Казалось бы, Нарочницкому с его не совсем благонадежным происхождением, а затем с анкетой «брата врага народа» было бы безопаснее стать проводником большевистского классового подхода к русской истории. А после начавшейся перестройки было бы понятно и объяснимо говорить о «тюрьме народов», о проклятом советском тоталитаризме, от которого пострадала и его семья. Но он не сделал ни того, ни другого. Он всегда отстаивал научную картину истории, чаще всего двигаясь в своих исследованиях против доминирующей линии и всегда оставаясь патриотом своего Отечества. Он никогда не был настоящим «идейным» коммунистом, но не был никогда и «антисоветчиком». Сознавая грехи и даже преступления советского периода, он, тем не менее, признавал и его огромную, драматическую значимость, его неотделимость от всей непрерывной истории России. Отторжение у него вызывало только одно – вечный нигилизм российской «интеллигенции», ее презрение к собственному Отечеству.
Именно отец, Алексей Леонтьевич Нарочницкий, оказал решающее влияние на взгляды и отношение к жизни Натальи Алексеевны.

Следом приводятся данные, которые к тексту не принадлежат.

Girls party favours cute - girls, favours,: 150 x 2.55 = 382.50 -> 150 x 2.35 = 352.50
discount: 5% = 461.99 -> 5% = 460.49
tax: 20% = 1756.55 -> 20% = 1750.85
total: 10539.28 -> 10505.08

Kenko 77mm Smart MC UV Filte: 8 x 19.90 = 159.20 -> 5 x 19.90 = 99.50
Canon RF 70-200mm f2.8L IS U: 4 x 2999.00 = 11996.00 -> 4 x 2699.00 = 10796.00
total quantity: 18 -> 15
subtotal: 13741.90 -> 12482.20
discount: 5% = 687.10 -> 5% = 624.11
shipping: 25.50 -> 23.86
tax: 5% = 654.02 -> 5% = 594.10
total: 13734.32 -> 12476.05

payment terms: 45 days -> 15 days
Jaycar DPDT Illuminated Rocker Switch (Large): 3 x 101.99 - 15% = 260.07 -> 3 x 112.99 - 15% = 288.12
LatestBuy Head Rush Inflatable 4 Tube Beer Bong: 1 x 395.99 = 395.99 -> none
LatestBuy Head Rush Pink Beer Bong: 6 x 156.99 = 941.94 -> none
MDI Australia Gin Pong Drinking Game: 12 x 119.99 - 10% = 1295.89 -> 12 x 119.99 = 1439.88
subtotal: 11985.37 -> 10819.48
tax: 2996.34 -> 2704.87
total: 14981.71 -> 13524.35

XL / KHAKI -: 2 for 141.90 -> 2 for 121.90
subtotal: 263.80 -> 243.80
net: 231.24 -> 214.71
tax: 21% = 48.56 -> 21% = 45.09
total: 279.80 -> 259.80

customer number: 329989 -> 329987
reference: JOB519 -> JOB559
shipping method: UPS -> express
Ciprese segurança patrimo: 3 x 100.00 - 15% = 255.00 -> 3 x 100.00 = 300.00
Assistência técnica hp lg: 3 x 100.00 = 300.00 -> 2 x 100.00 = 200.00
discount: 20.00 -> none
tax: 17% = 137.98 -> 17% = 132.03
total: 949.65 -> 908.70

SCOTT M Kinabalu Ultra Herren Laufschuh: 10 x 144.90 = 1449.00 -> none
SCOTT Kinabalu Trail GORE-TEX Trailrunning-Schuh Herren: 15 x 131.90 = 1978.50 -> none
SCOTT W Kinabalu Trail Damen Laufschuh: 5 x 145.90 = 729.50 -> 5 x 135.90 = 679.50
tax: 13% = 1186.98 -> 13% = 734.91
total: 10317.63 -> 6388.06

«У него было уникальное мировоззрение, которое, наверное, унаследовала и я, – говорит она. – Он радовался любым проявлениям русского национального духа – ему явно был чужд антирусский, антихристианский дух октября 1917 года, но он очень был близок духу мая сорок пятого года. Он не скрывал от меня своего скепсиса по отношению к марксизму и к революции… И хотя брат моего отца был репрессирован в 1937-м, он говорил, что именно 20-е (ленинские) годы были страшным глумлением над всем русским, над всем православным и традиционным: Пушкина называли камер-юнкером, а Наполеона – освободителем, Чайковского – мистиком, Чехова – хлюпиком, Россию – варварской страной… Мой отец радовался тому, что в 30-е годы (именно в тридцатые!) состоялась реабилитация русской истории, хотя эту реабилитацию и приправили классовыми заклинаниями. Все, что он говорил о 20-х годах, все это разразилось сегодня.